The Luigi Luca Cavalli-Sforza Lecture
The Cavalli-Sforza lecture is named in memory of Luigi Luca Cavalli-Sforza (1922-2018).

Prof. Cavalli-Sforza was a true renaissance scientist renowned for towering contributions to genetics and to the study of human evolutionary history. He served on the Stanford faculty from 1971 to 1992, continuing as an active emeritus faculty member until 2008.

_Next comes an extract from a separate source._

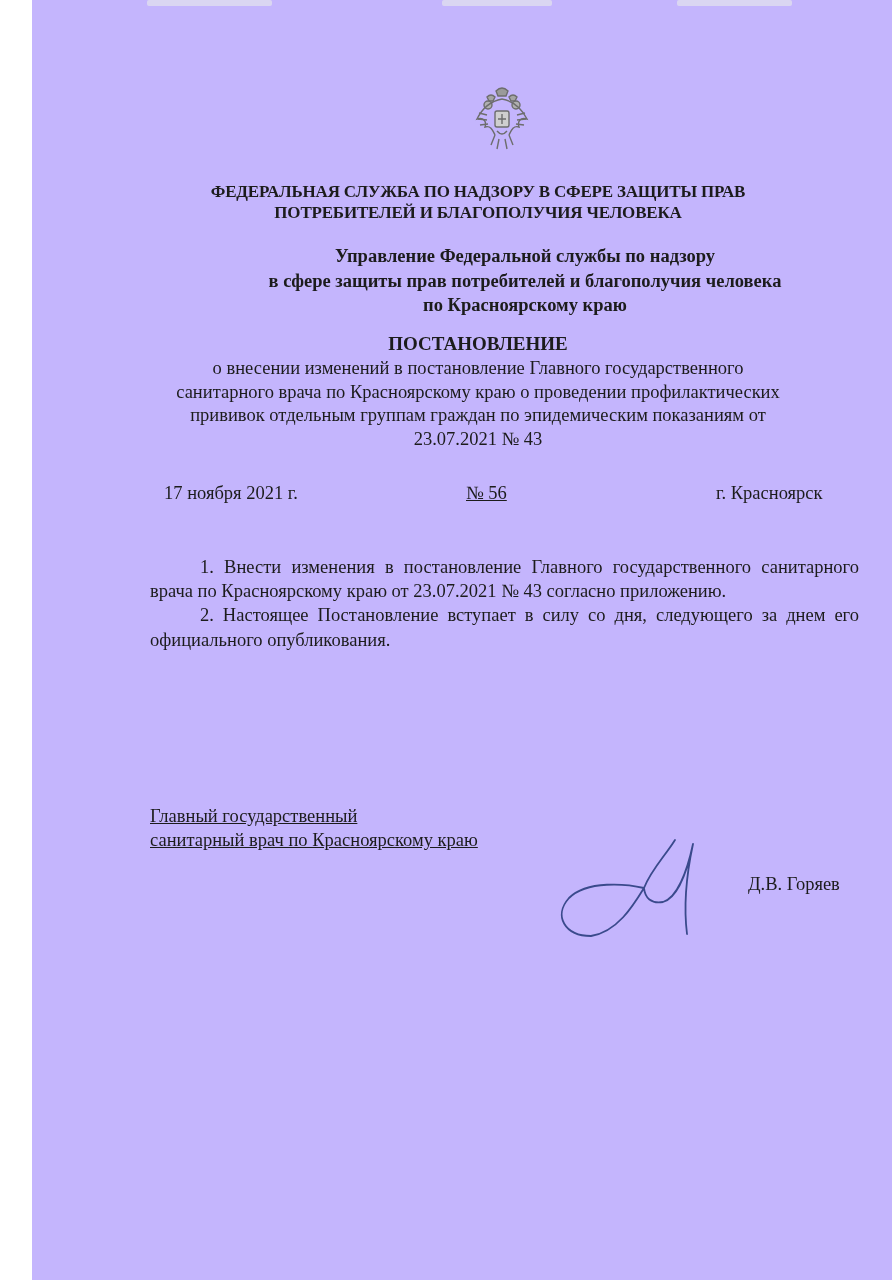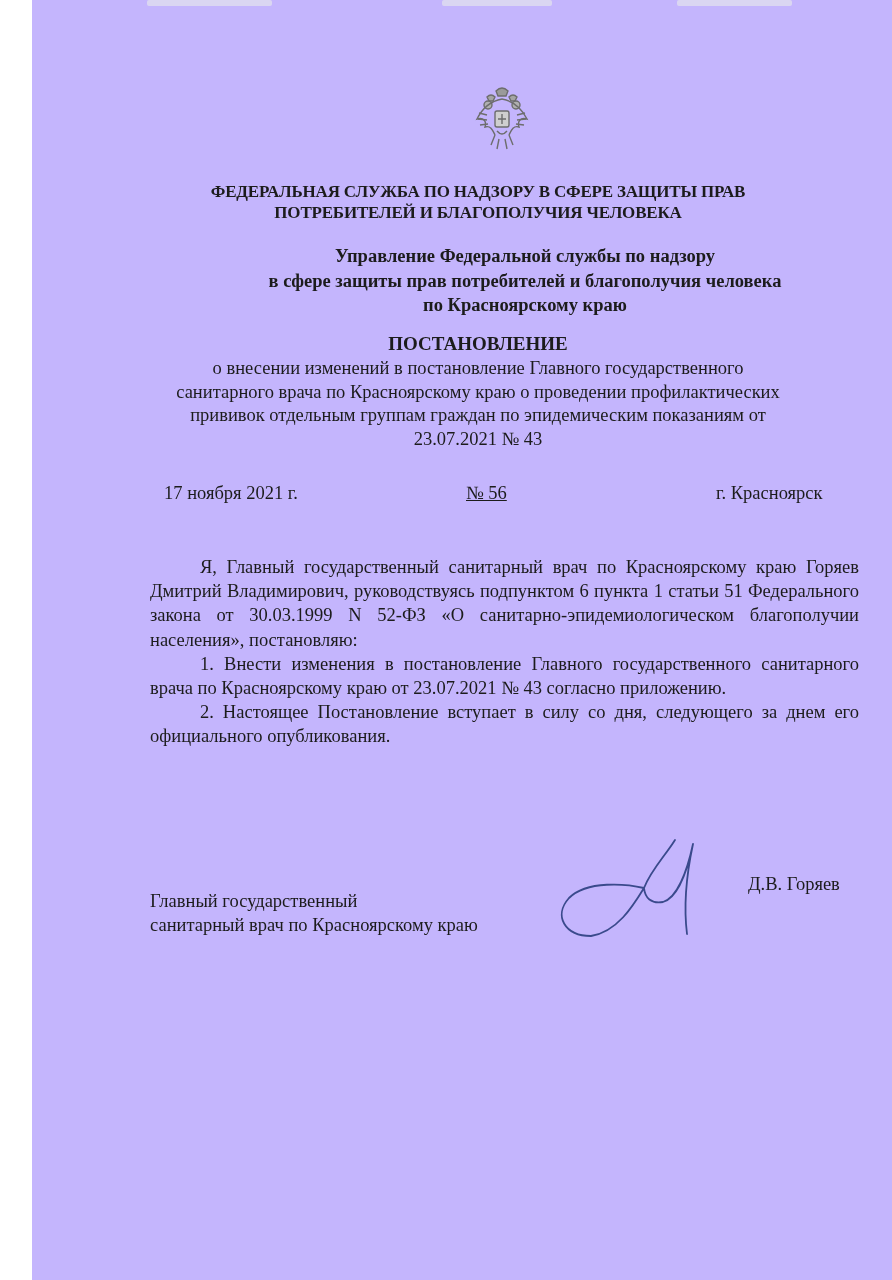"Я, Главный государственный санитарный" p { html: <p>Я, Главный государственный санитарный врач по Красноярскому краю Горяев Дмитрий Владимирович, руководствуясь подпунктом 6 пункта 1 статьи 51 Федерального закона от 30.03.1999 N 52-ФЗ «О санитарно-эпидемиологическом благополучии населения», постановляю:</p> -> none }
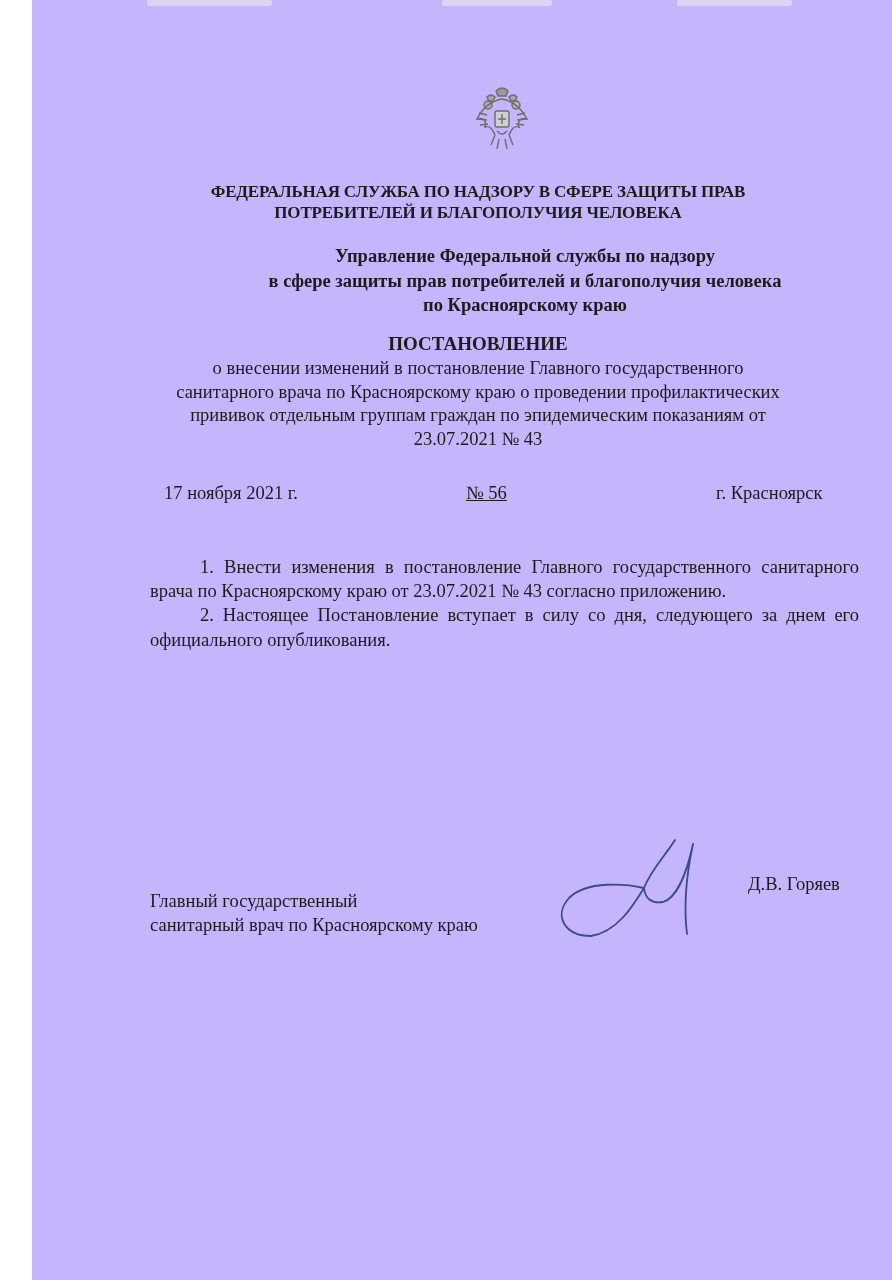"Главный государственный" .sign-left { text-decoration: none -> underline; top: 889px -> 804px }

Prof. Cavalli-Sforza was a pioneer in computational, evolutionary, and human genomics. As early as 1962, he performed some of the first computer simulations for population genetics, anticipating an approach that would become central to the field. His remarkably creative work on phylogenies provided the foundation for the algorithmic inference of evolutionary trees from genetic data. His efforts to catalog population-level allele frequencies of blood-group and immunological markers for the study of human population history provided an early compendium whose encyclopedic approach is now characteristic of the age of genomics.
Although Prof. Cavalli-Sforza had retired to Italy in 2008 before CEHG was founded, the integrative and humanistic spirit of his work has been reflected in the CEHG community since the time of its founding in 2012. In 2025, the keynote lecture at the CEHG Annual Symposium has been named in memory of Prof. Cavalli-Sforza.